Implement persistent matmul scheduling #3812

jacobhinkle · 2025-02-03T16:04:11Z

Stacked on #3642

This is a followup to #3792 that implements persistent scheduling.

There is a current limitation that affects both persistent scheduling and "grid swizzling": if MatmulOp or LinearOp are present in the fusion, we will hit inlining errors. This is because in that case we have a non-trivial AxisMapping on the MmaOp. The missing input dimensions are not tracked through the scheduling transforms (merges and splits) required for either grid swizzling or persistent scheduling. Because of this, I introduced three new parametrized tests matching the original MLPBenchmarkTests but with _BroadcastInputs suffix. These tests use fusedMultiplySum instead of linear. The persistent variant of the non BroadcastInputs tests are skipped until we fix the inlining issue.

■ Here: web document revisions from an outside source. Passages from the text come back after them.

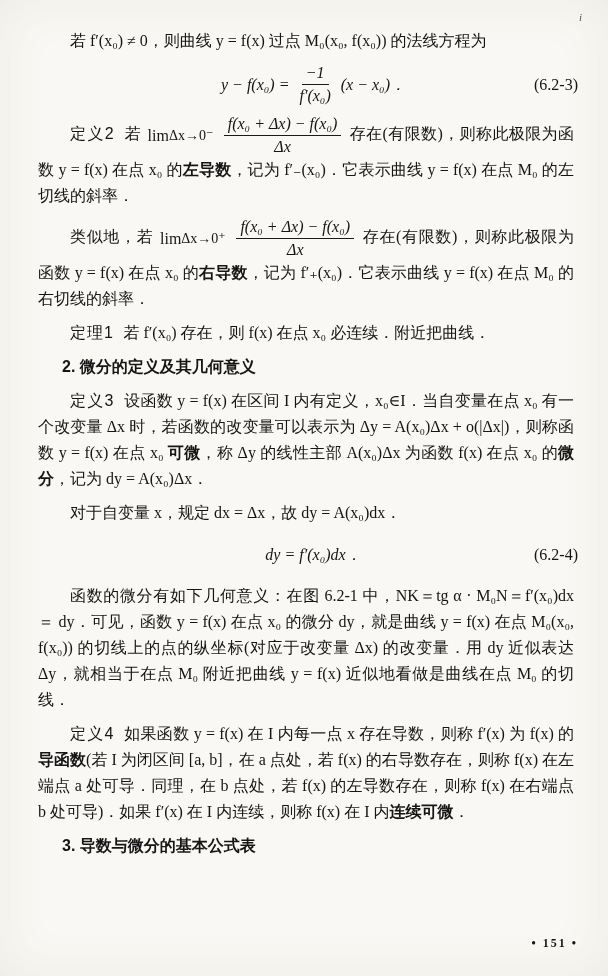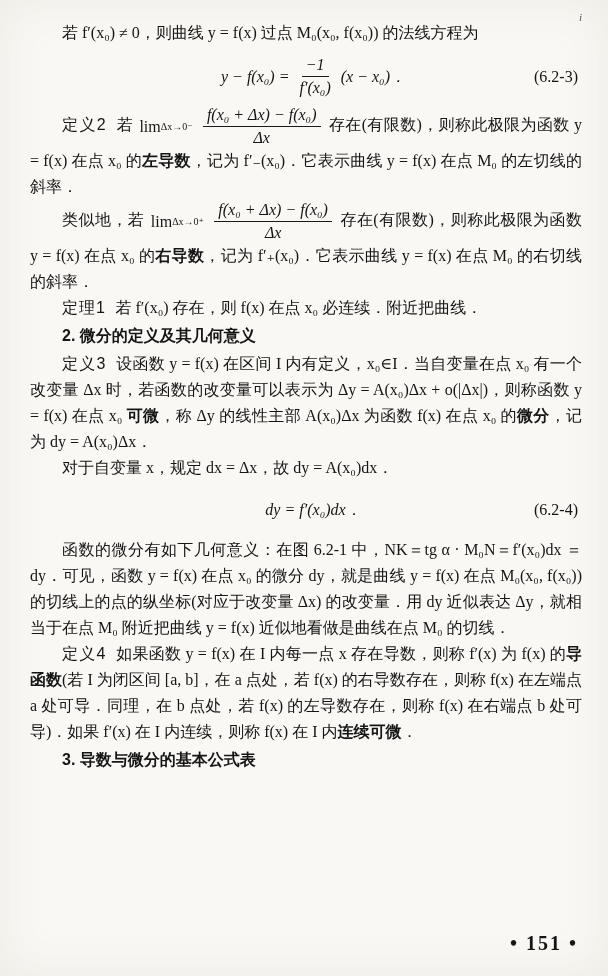--- a/index.html
+++ b/index.html
@@ -11,21 +11,21 @@
   .page{
     position:relative;width:608px;height:976px;
     background:#f9f8f4;
     box-shadow:inset 0 0 50px rgba(90,85,70,0.08);
     color:#151515;
     box-sizing:border-box;
     padding:20px 26px 0 30px;
     font-size:16px;line-height:26px;
   }
   .para{
-    margin:0;text-indent:2em;text-align:justify;
+    margin:8px;text-indent:2em;text-align:justify;
   }
   .label{
     font-family:"Liberation Sans","DejaVu Sans",sans-serif;
     font-weight:400;margin-right:.6em;letter-spacing:1px;
   }
   .bterm{
     font-family:"Liberation Sans","DejaVu Sans",sans-serif;
     font-weight:700;
   }
   .bi{font-weight:700;font-style:italic;}
@@ -53,24 +53,24 @@
     vertical-align:middle;line-height:20px;margin:0 4px;text-indent:0;
     font-style:italic;
   }
   .frac .num{border-bottom:1.5px solid #1a1a1a;padding:0 4px 1px 4px;}
   .frac .den{padding-top:1px;}
   
   .lim{
     display:inline-flex;flex-direction:row;align-items:center;
     vertical-align:middle;line-height:15px;margin:0 2px;text-indent:0;
   }
-  .lim .lim-sub{font-size:10px;}
+  .lim .lim-sub{font-size:14px;}
   .pageno{
     position:absolute;right:30px;bottom:20px;
-    font-weight:700;letter-spacing:2px;font-size:20px;font-family:Liberation Serif, serif;
+    font-weight:700;letter-spacing:2px;font-size:12px;font-family:Liberation Serif, serif;
   }
   .artifact{
     position:absolute;top:4px;right:26px;font-size:11px;color:#555;
     font-style:italic;
   }
 </style>
 </head>
 <body>
 
 <div class="page">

I currently observe a correctness issue in the MLPBenchmarkTest.FwdEpilogueFusion_BroadcastInputs test regardless of parametrization. This means that we are getting incorrect results even for data parallel scheduling. I confirmed this test also fails on main. I currently skip this test with a warning mesage.

Fixes #3636

I think this covers the motivation for #3616

There is still one case that fails, which we should fix. I'll create an issue for it.

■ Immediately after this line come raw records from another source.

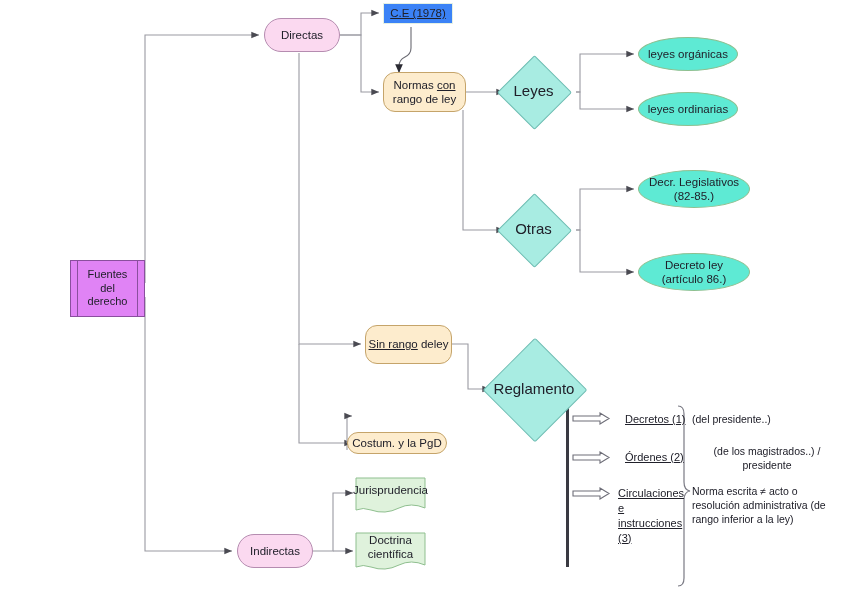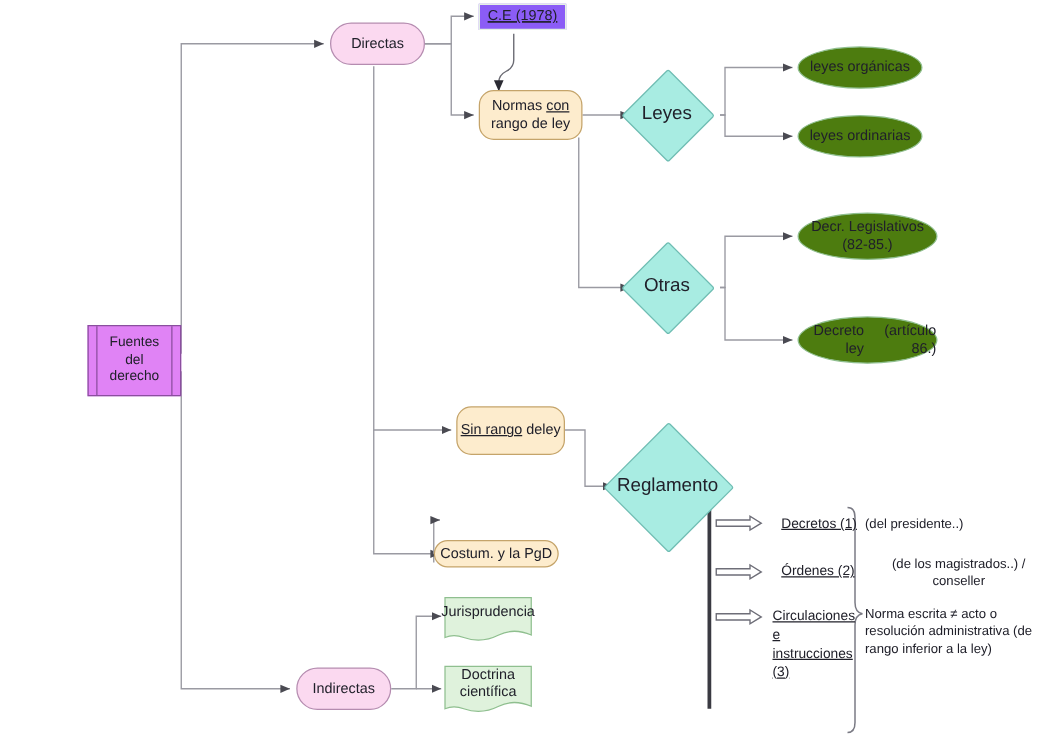--- a/index.html
+++ b/index.html
@@ -10,22 +10,22 @@
   }
   #canvas{position:absolute;left:0;top:0;width:848px;height:599px;}
   svg#edges{position:absolute;left:0;top:0;width:848px;height:599px;}
 
   .node{position:absolute;box-sizing:border-box;display:flex;align-items:center;
         justify-content:center;text-align:center;color:#20202a;line-height:1.22;}
 
   
   .pill{border:1px solid #b58cb0;background:#fbd9f0;border-radius:999px;font-size:11.5px;}
   .rrect{border:1px solid #c5a46a;background:#fdeccd;border-radius:12px;font-size:11.5px;}
-  .ellipse{border:1px solid #8fbf8f;background:#4d7c0f;border-radius:50%;font-size:11.5px;}
-  .plain{border:1px solid #e4f0e4;background:#8b5cf6;font-size:11.5px;text-decoration:underline;}
+  .ellipse{border:1px solid #8fbf8f;background:#5eead4;border-radius:50%;font-size:11.5px;}
+  .plain{border:1px solid #e4f0e4;background:#3b82f6;font-size:11.5px;}
 
   .diamond{font-size:15px;}
   .diamond .dshape{position:absolute;left:0;top:0;width:100%;height:100%;
         background:#a8ece2;border:1px solid #6fbdb3;
         transform:rotate(45deg);border-radius:2px;}
   .diamond .dlabel{position:relative;z-index:2;}
 
   
   .process{border:1px solid #8a4f9e;background:#e083f5;font-size:11px;}
   .process .bar{position:absolute;top:0;bottom:0;width:1px;background:#8a4f9e;}
@@ -154,21 +154,21 @@
 
   <div class="node ellipse" style="left:638px;top:92px;width:100px;height:34px;">
     <span>leyes ordinarias</span>
   </div>
 
   <div class="node ellipse" style="left:638px;top:170px;width:112px;height:38px;flex-direction:column;">
     <div>Decr. Legislativos</div>
     <div>(82-85.)</div>
   </div>
 
-  <div class="node ellipse" style="left:638px;top:253px;width:112px;height:38px;flex-direction:row;text-align:right;">
+  <div class="node ellipse" style="left:638px;top:253px;width:112px;height:38px;flex-direction:column;">
     <div>Decreto ley</div>
     <div>(artículo 86.)</div>
   </div>
 
   <div class="node rrect" style="left:365px;top:325px;width:87px;height:39px;flex-direction:row;">
     <div>
       <span class="u">Sin rango</span> de
     </div>
     <div>ley</div>
   </div>
@@ -205,21 +205,21 @@
     <div class="u">Circulaciones e</div>
     <div class="u">instrucciones (3)</div>
   </div>
 
   <div class="note" style="left:692px;top:412px;width:150px;">
     <div>(del presidente..)</div>
   </div>
 
   <div class="note center" style="left:692px;top:444px;width:150px;text-align:center;">
     <div>(de los magistrados..) /</div>
-    <div>conseller</div>
+    <div>presidente</div>
   </div>
 
   <div class="note" style="left:692px;top:484px;width:152px;">
     <div>Norma escrita ≠ acto o</div>
     <div>resolución administrativa (de</div>
     <div>rango inferior a la ley)</div>
   </div>
 
 </div>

Co-authored-by: Ryan Spring <rspring@nvidia.com>

…option

…ersistent_kernel_impl

…impl

jacobhinkle · 2025-02-03T16:22:09Z

!test

github-actions · 2025-02-03T16:22:49Z

Description

Implement persistent matmul scheduling
Add support for warp specialization on Hopper
Parametrize MLP Benchmark tests for different configurations
Add new tests for broadcast inputs in MLP benchmarks

Changes walkthrough 📝

Relevant files

Enhancement

index.cpp `Update stmatrix dimension check` csrc/device_lower/pass/index.cpp Update error check to allow more than 2 dimensions for stmatrix	+1/-1
hopper_multi_matmul.cpp `Enhance Hopper matmul scheduling` csrc/scheduler/hopper_multi_matmul.cpp Split Hopper MMA by warp-tile before instruction tile Add new methods for transforming TensorView like mma output with and without K Validate persistent kernel scheduling Schedule operands and epilogue with new transformation methods Update TMA tile sizes Schedule split-K sum with new transformation method	+76/-28
matmul_utils.cpp `Set default warp specialization` csrc/scheduler/matmul_utils.cpp Set warp specialization as default on Hopper	+4/-0
test_matmul.cpp `Parametrize MLP tests and add broadcast input tests` tests/cpp/test_matmul.cpp Parametrize MLP Benchmark tests for different configurations Add new tests for broadcast inputs in MLP benchmarks Skip persistent kernel tests for LinearOp translation	+344/-76
test_translate_mma.cpp `Extend CUDA arch range and skip failing test` tests/cpp/test_translate_mma.cpp Extend CUDA arch range for matmul node translation test Temporarily skip failing test case on Hopper	+6/-1
hopper_multi_matmul.h `Add new transformation methods` csrc/scheduler/hopper_multi_matmul.h Add new methods for transforming TensorView like mma output with and without K	+6/-1

PR Reviewer Guide 🔍

Here are some key observations to aid the review process:

🧪 PR contains tests

⚡ Recommended focus areas for review

Possible Issue

The test FwdEpilogueFusion_BroadcastInputs is currently failing. This needs to be investigated to understand the root cause and fix the issue.

TEST_P(MLPBenchmarkTest, FwdEpilogueFusion_BroadcastInputs) {
  GTEST_SKIP() << "THIS TEST IS CURRENTLY FAILING" << std::endl;

Performance Concern

The test FwdHorizontalFusion has some failing checks due to improper syncing of horizontally fused kernels. This should be addressed to ensure the performance benefits of horizontal fusion are realized.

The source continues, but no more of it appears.